Anywhere the string "running" shows up in the listing below, copy the line it is in.

+--

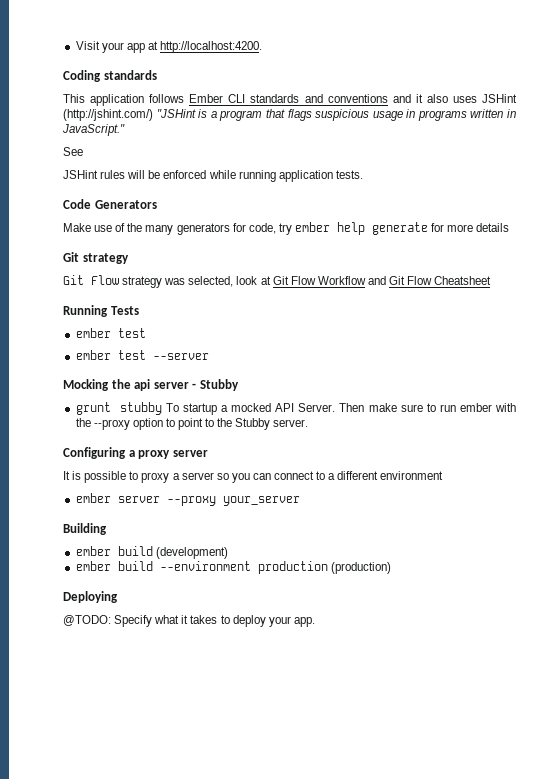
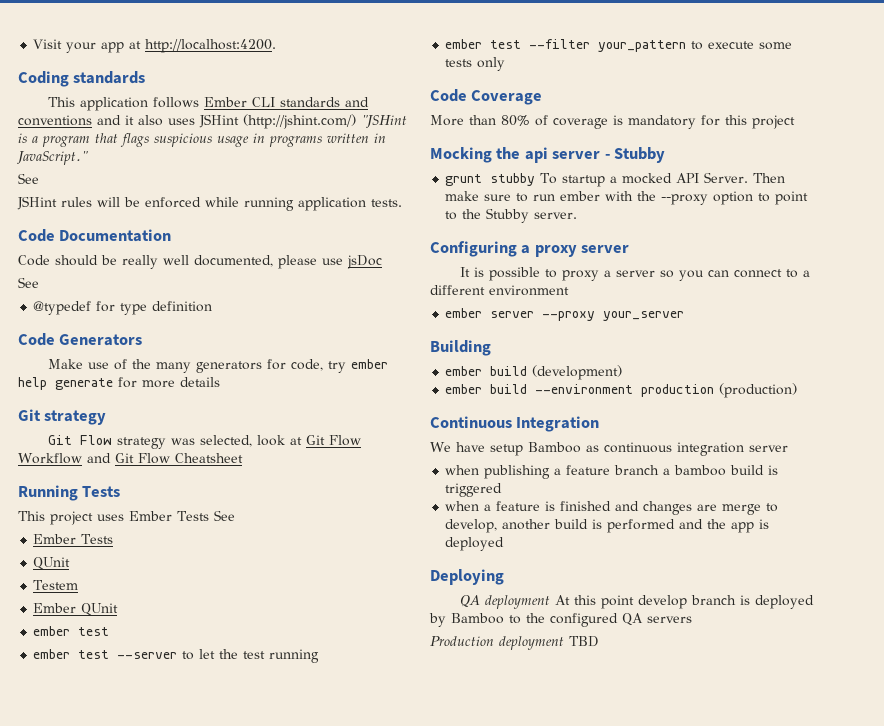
(363, 174) none -> [18,229,172,242] [18,255,382,269] [18,277,39,288] [33,301,213,315] // Code Documentation // Code should be really well documented, please use jsDoc // See // @typedef for type definition
(139, 310) none -> [18,510,235,525] [33,534,114,544] [33,557,71,570] [33,580,79,590] [33,603,119,616] // This project uses Ember Tests See // Ember Tests // QUnit // Testem // Ember QUnit
(209, 356) none -> [182,649,320,663] [445,39,793,52] [445,57,506,71] [430,89,543,105] [430,115,795,129] to let the test running // ember test --filter your_pattern to execute some tests only // Code Coverage // More than 80% of coverage is mandatory for this project
[63,591,118,603] [63,615,315,627] Deploying // @TODO: Specify what it takes to deploy your app. -> [430,416,600,432] [430,442,788,456] [445,465,779,479] [445,483,503,497] [445,501,779,515] [445,519,770,533] [445,537,505,551] [430,569,504,585] [460,595,815,609] [429,613,692,627] [430,636,599,650] Continuous Integration // We have setup Bamboo as continuous integration server // when publishing a feature branch a bamboo build is triggered // when a feature is finished and changes are merge to develop, another build is performed and the app is deployed // Deploying // QA deployment At this point develop branch is deployed by Bamboo to the configured QA servers // Production deployment TBD

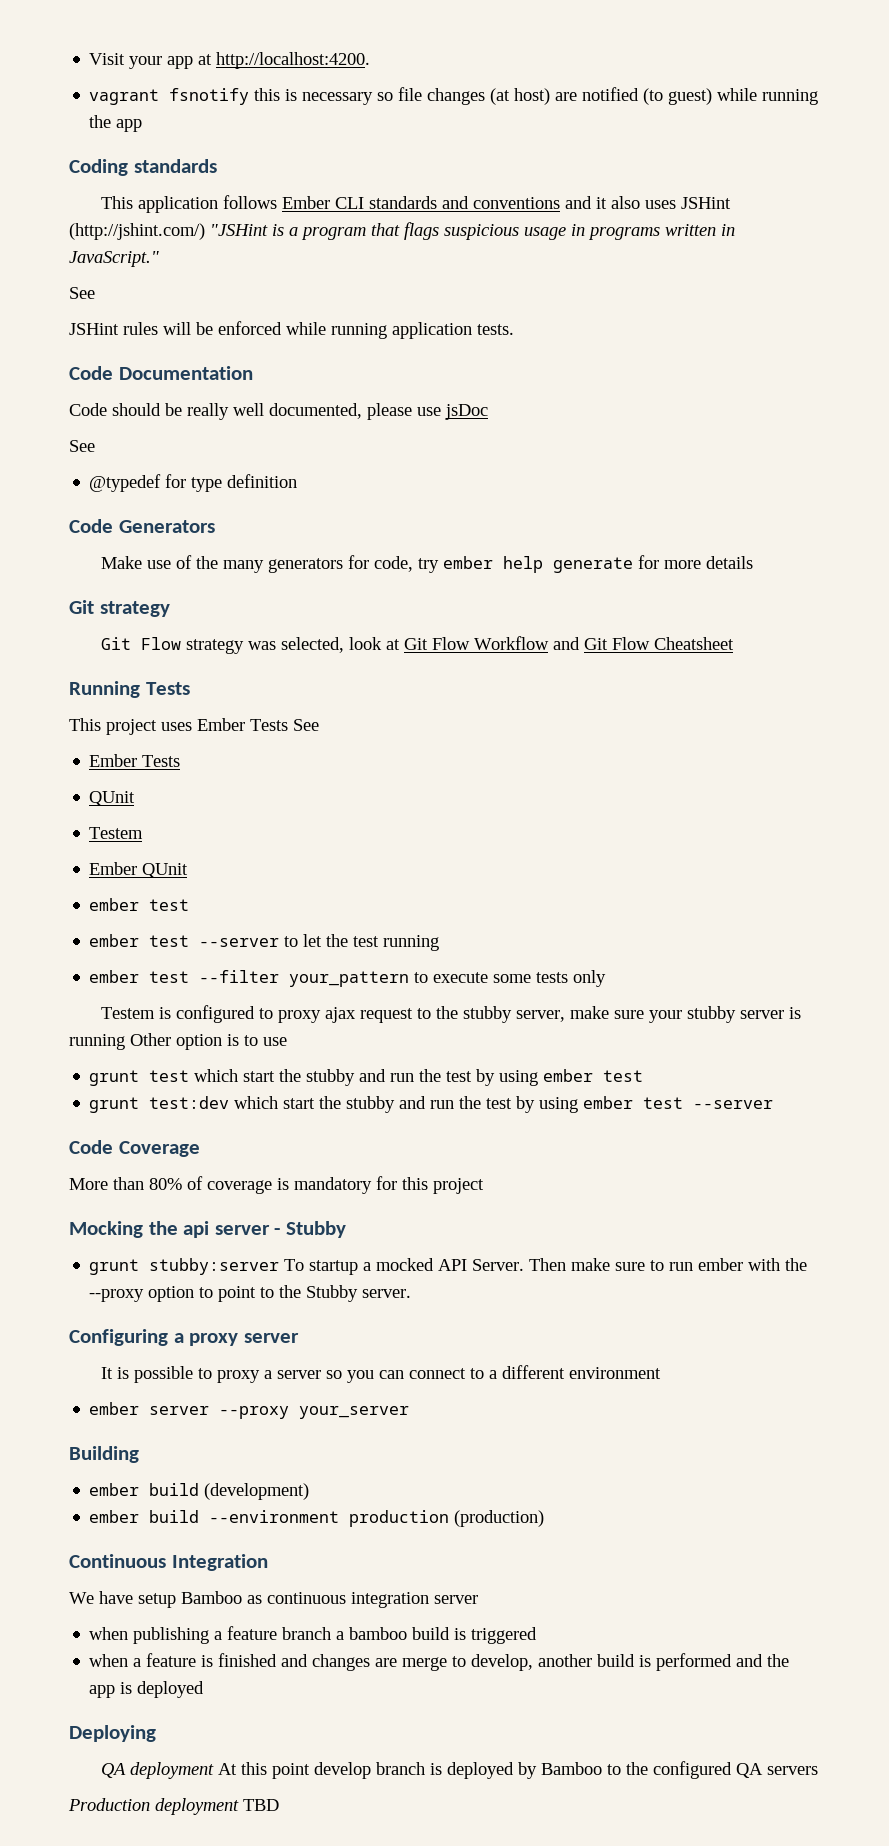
(277, 46) none -> [89,87,819,105] [89,115,143,132] // vagrant fsnotify this is necessary so file changes (at host) are notified (to guest) while running the app
(506, 64) none -> [100,1005,801,1023] [69,1033,287,1050] [89,1069,644,1086] [89,1096,774,1113] // Testem is configured to proxy ajax request to the stubby server, make sure your stubby server is running Other option is to use // grunt test which start the stubby and run the test by using ember test // grunt test:dev which start the stubby and run the test by using ember test --server
[490,173,536,186] stubby -> [149,1258,280,1275] stubby:server

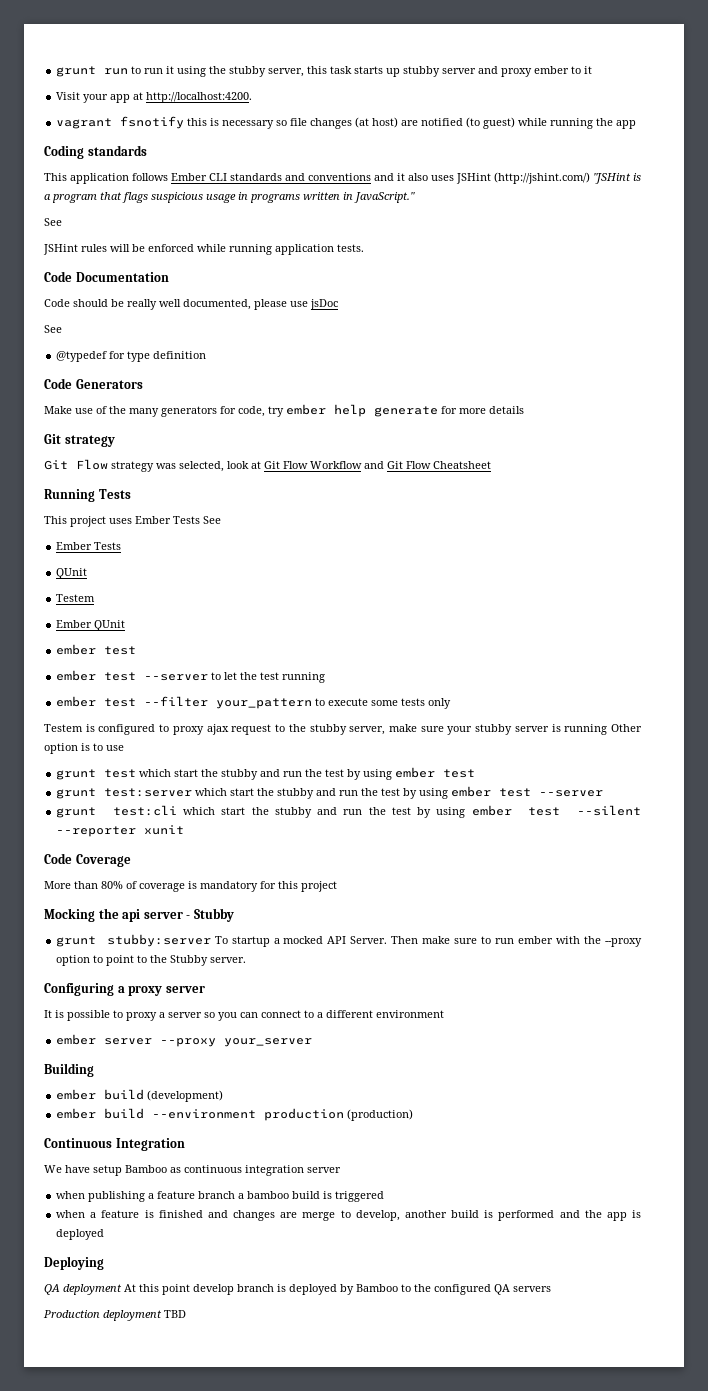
(89, 59) none -> [56,66,593,77] grunt run to run it using the stubby server, this task starts up stubby server and proxy ember to it //
[149,1096,230,1109] test:dev -> [104,788,193,797] test:server
(774, 1104) none -> [56,805,641,818] [56,825,185,837] // grunt test:cli which start the stubby and run the test by using ember test --silent --reporter xunit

+--

Task answer —
(209, 356) none -> [182,649,320,663] [445,39,793,52] [445,57,506,71] [430,89,543,105] [430,115,795,129] to let the test running // ember test --filter your_pattern to execute some tests only // Code Coverage // More than 80% of coverage is mandatory for this project
(277, 46) none -> [89,87,819,105] [89,115,143,132] // vagrant fsnotify this is necessary so file changes (at host) are notified (to guest) while running the app
(506, 64) none -> [100,1005,801,1023] [69,1033,287,1050] [89,1069,644,1086] [89,1096,774,1113] // Testem is configured to proxy ajax request to the stubby server, make sure your stubby server is running Other option is to use // grunt test which start the stubby and run the test by using ember test // grunt test:dev which start the stubby and run the test by using ember test --server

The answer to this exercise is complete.